Voltage indicator proteins and microscope for imaging rhodopsin fluorescence
System for optically measure cell membrane potential
Dr. Adam Cohen and colleagues have developed a novel protein-based indicator of cell membrane voltage with the potential to revolutionize the field of electrophysiology. Membrane potential plays a crucial role in biological processes such as nerve impulse transmission, mitochondrial and bacterial ATP production, and membrane transport. Currently, the most common way to measure the voltage across a cell membrane in real time is patch clamp, which involves placing electrical probes on both sides of the membrane. This technique is slow, painstaking, and limited to large cells without cell walls, and it often damages or kills the cells. An optical indicator of membrane potential is highly desirable, but current candidates are not sensitive enough, too slow, or toxic and difficult to install in the cell. Thus, the Cohen lab’s fast, sensitive, nontoxic, genetically encoded optical indicator represents a major breakthrough for electrophysiology.
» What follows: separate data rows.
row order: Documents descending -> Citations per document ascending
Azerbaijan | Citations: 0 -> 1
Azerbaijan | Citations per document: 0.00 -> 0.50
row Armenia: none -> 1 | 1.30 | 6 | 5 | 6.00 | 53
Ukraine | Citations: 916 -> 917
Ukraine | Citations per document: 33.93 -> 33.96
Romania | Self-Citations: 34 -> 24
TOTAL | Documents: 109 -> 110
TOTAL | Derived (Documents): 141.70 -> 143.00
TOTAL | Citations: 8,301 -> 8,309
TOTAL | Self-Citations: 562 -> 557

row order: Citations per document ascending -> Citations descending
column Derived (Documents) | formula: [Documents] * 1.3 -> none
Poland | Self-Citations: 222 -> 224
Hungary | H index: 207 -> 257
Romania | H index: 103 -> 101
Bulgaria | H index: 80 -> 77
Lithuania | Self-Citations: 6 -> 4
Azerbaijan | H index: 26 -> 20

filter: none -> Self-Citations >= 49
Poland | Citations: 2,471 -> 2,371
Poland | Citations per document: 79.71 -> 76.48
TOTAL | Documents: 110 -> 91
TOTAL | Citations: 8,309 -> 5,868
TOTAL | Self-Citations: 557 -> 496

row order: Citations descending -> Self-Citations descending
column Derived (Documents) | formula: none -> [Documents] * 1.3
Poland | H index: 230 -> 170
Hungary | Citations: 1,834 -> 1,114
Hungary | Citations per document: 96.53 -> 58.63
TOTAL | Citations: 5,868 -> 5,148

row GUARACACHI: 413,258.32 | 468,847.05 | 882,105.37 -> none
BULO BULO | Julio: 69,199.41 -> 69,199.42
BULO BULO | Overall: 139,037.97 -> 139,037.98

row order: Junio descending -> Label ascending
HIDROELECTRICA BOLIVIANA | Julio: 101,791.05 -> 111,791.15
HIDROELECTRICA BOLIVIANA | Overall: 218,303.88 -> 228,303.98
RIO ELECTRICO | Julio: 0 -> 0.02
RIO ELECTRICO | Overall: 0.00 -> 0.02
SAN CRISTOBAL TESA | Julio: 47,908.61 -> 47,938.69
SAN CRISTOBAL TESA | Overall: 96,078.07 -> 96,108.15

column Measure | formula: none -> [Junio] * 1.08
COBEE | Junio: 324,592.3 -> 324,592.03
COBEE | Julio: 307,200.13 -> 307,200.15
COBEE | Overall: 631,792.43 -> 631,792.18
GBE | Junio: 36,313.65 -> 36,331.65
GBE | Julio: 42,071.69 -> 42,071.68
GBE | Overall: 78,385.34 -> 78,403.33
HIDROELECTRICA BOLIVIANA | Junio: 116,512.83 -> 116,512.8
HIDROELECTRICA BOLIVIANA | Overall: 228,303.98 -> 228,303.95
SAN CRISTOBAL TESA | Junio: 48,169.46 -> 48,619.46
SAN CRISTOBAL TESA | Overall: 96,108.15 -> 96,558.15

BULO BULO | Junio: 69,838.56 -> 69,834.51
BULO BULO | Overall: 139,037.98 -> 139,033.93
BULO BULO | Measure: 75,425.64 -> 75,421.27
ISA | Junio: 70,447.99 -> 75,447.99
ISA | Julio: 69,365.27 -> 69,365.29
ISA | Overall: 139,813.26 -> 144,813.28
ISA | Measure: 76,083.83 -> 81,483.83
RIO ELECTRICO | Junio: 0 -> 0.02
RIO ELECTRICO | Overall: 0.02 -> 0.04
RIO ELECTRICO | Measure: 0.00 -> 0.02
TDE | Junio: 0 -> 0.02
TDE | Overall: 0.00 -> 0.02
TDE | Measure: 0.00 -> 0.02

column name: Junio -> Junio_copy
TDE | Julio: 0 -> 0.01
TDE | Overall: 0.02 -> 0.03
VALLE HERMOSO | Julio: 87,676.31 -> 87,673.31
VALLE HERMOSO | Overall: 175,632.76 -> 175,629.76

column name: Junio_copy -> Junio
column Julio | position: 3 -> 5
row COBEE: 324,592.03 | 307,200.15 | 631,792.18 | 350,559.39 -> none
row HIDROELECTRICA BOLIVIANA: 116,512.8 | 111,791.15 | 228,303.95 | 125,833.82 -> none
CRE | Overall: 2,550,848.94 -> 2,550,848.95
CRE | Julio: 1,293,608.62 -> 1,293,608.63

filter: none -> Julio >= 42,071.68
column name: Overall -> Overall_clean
Innovations and Advantages
1. Voltage Indicating Proteins (VIPs)
There are currently multiple tools to study electrical activity within the brain. Electrodes are commonly used to record activity from individual neurons. Small molecule dyes and proteins can be used to visually monitor calcium levels, which provide an indirect proxy for voltage across the cell membrane. Finally, dyes that are directly responsive to voltage changes have also been described. However, in each of these cases, there are significant limitations that include the inability to monitor a large population of cells simultaneously, poor response dynamics, lack of sensitivity, cellular toxicity, inadequate subcellular resolution, problems in cellular targeting, and incompatibility with long-term assessment. Having a tool that can overcome these limitations would represent a significant technical advance, and would undoubtedly speed discovery in neuroscience.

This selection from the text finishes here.